Don't judge a man until you have walked two moons in his moccasins.
~Sharon Creech, Walk Two Moons
My dad used to wear a pair of moccasins around the house when I was a kid. They kept his feet warm during cold Michigan winters. To this day, he calls most of his house shoes moccasins, whether they are or not. It's memories like these that make me smile, make me want something more...
When I look back at many of the posts I've written, I realize that some of you readers might think I come from a dysfunctional family. So this will not be news to you when I say that yes, yes, I do. But don't we all have some dysfunction in the family? I can only imagine what my children will say years from now, maybe when they're writing their own blog about their lives, their journeys, their children. Actually, I'm a little bit afraid of what they'll say. Because even though I'm busy, my kids and their relationship with me is the most important thing in my life (along with my relationship with Tim). Yes, I'm saying that running (or lack thereof), writing, teaching, reading--all of those come second, third, etc., behind the kids. And of course, I want to cultivate a relationship where my children will be writing good things about me, not bad.
However, I'm not so naive to think that our relationships will never suffer through rough patches. Right now, for example, I find myself having to speak to the kids in a sharper tone than I'd like to, in order to get them to listen. Their teenage and tweenage brains aren't focused on me and what I have to say. But at the end of the day (and even throughout the day) we voice a quick I love you or share a warm hug. I try to hone in on those positive feelings, make sure they come to the surface, so to speak, so that when bedtime comes, my kids go to sleep with smiles on their faces and warm fuzzies wrapped around them.
I don't always feel those positive feelings for my family. My sisters, yes. My parents? No. And yes, I just divulged that dirty little secret, out loud, in this public forum. I can't say exactly what happened along the way to this point in my life. Was something lacking in my childhood? Did I not have enough affection or time from my parents? Is there something they did or neglected to do such that here, in 2015, I find myself more detached from my parents than I ever thought possible? Was there something I did or neglected to do?
I don't have the answer to those questions and I'm not going to spend the time trying to figure out the wouldas, couldas, or shouldas of things that happened decades ago. I'm also not going to blame my folks for those feelings of detachment. I am, after all, an adult and I know that each relationship is a two-way street. But I do have to say that I think my life could be different, here in 2015, had my parents not decided to close up shop. Because as of the last decade or so of their lives, they've found the need to keep their little world intact, at the expense of personal relationships--including those relationships with their daughters.
I hate the thought that I just wrote that sentence above. It pains me to think that what I'm saying is true, but it is. I want to be clear here, though. What I wrote is not a complaint, it is an observation. Yes, I've been hurt by them in the past (distant and not-so distant). My relationship with my parents seems, from my perspective, not to be all that important to them.
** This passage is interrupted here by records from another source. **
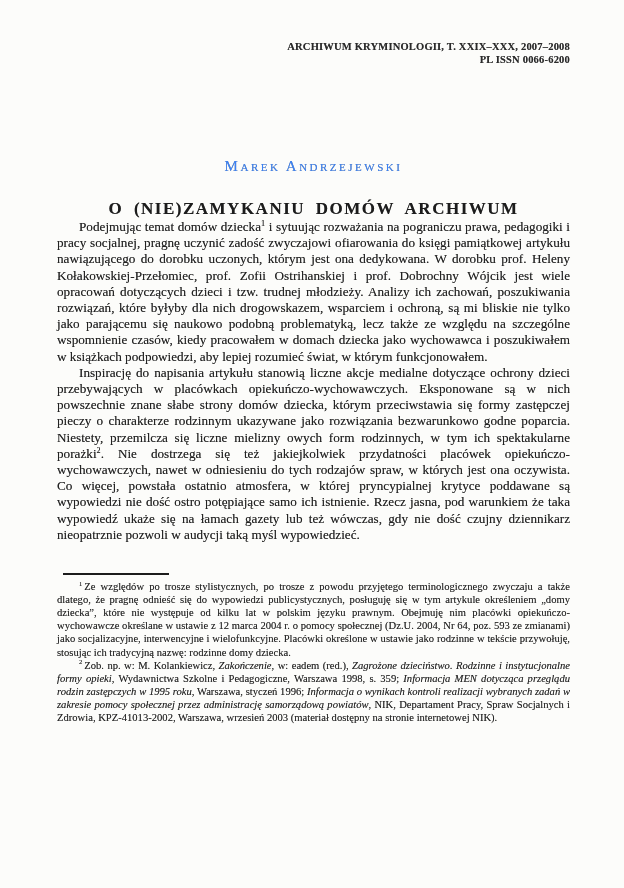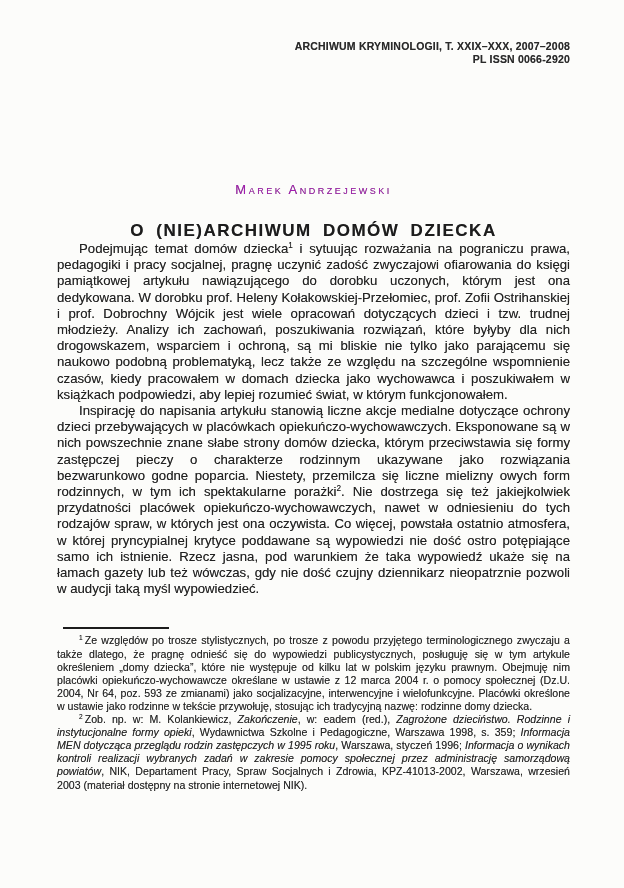"ARCHIWUM KRYMINOLOGII, T. XXIX–XXX," .page { font-family: Liberation Sans, sans-serif -> Liberation Serif, serif }
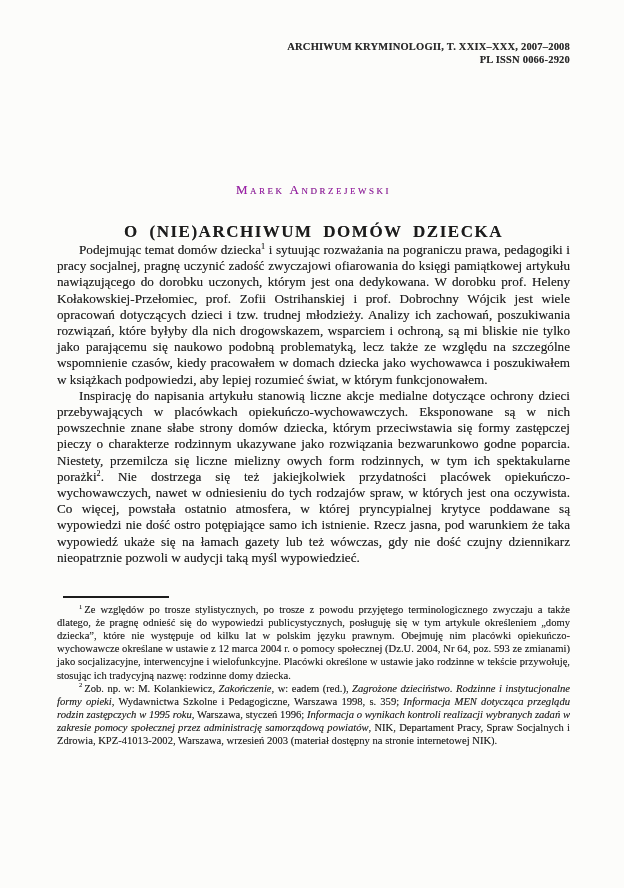"PL ISSN 0066-2920" div { text: 0066-2920 -> 0066-6200 }
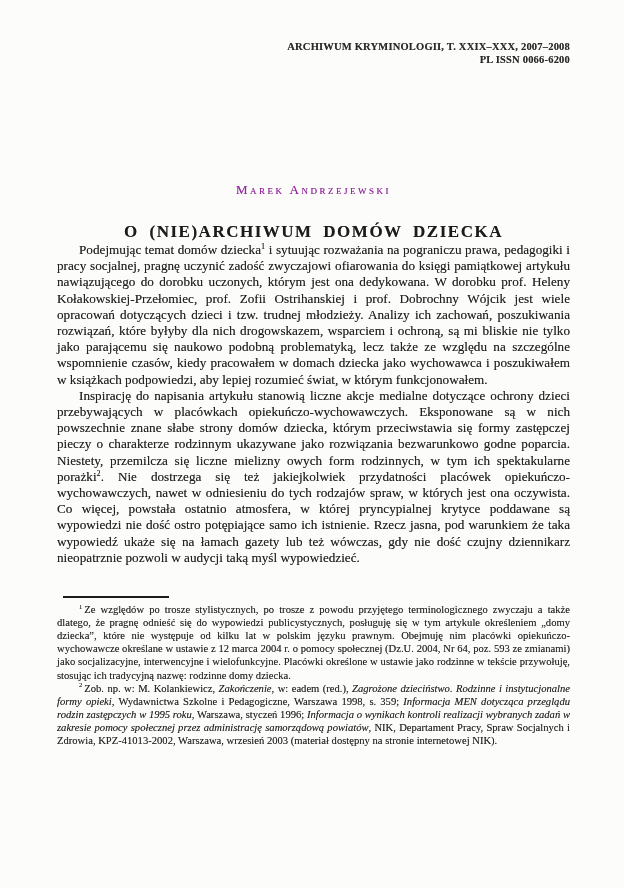"Marek Andrzejewski" .author { color: #a21caf -> #3b82f6; font-size: 13px -> 15px; margin-top: 116px -> 92px }
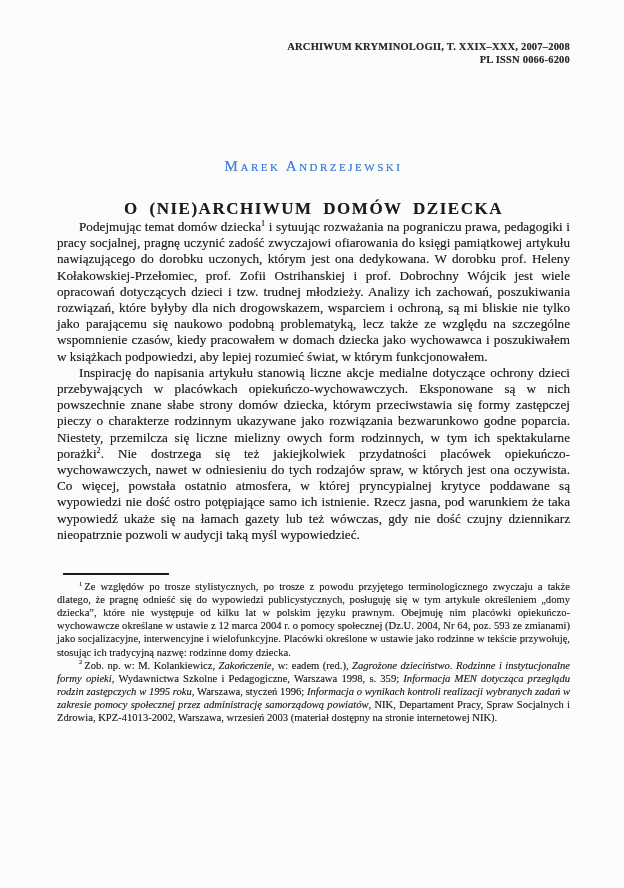"O (NIE)ARCHIWUM DOMÓW DZIECKA" h1.article-title { text: ARCHIWUM DOMÓW DZIECKA -> ZAMYKANIU DOMÓW ARCHIWUM }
We repeat the same cycle of miscommunication and pain too often for me to believe that they understand what they're doing to me and my kids. But even if they don't truly understand what they are doing, I have to wonder why the cycle keeps happening. Why do I keep getting hurt when I communicate to them that they have hurt me? If you hurt someone and that someone tells you that you hurt him or her, don't you try to avoid hurting that person again? Any sane person would, right?
But again, I must go back to their drive to stay within the comfort zone of their own world, within the confines of the walls they've built. That need to stay where they are must be a survival need for them, something based within the most vestigial part of their brain, something that wipes out all logic. For I'd like to think that if they truly understood what they are doing, they wouldn't be doing it.
Which means I must take the higher road. I only have one family, after all. Yes, I've been hurt, and yes, I'll survive. And I won't like it if my parents hurt me again. But when I think about friends of mine who would give anything to have a parent back in their lives, I am reminded to be grateful. I'm reminded to forgive but not forget. I'm reminded to try and make my life, and my kids' lives, something different, something better, something worthy of writing about.
Comments
Anyway -
Thanks for sharing your truth
I think the important thing to focus on is not to expect something from someone that they cannot give. You wouldn't expect a paraplegic person to jump up and hug you when you meet them. Some people just don't know how to love, or change. Some people really don't know how to put themselves into someone else's shoes. I think it's good that you want to take the high road. Being frustrated with parents and staying bitter about it all won't be good for anyone!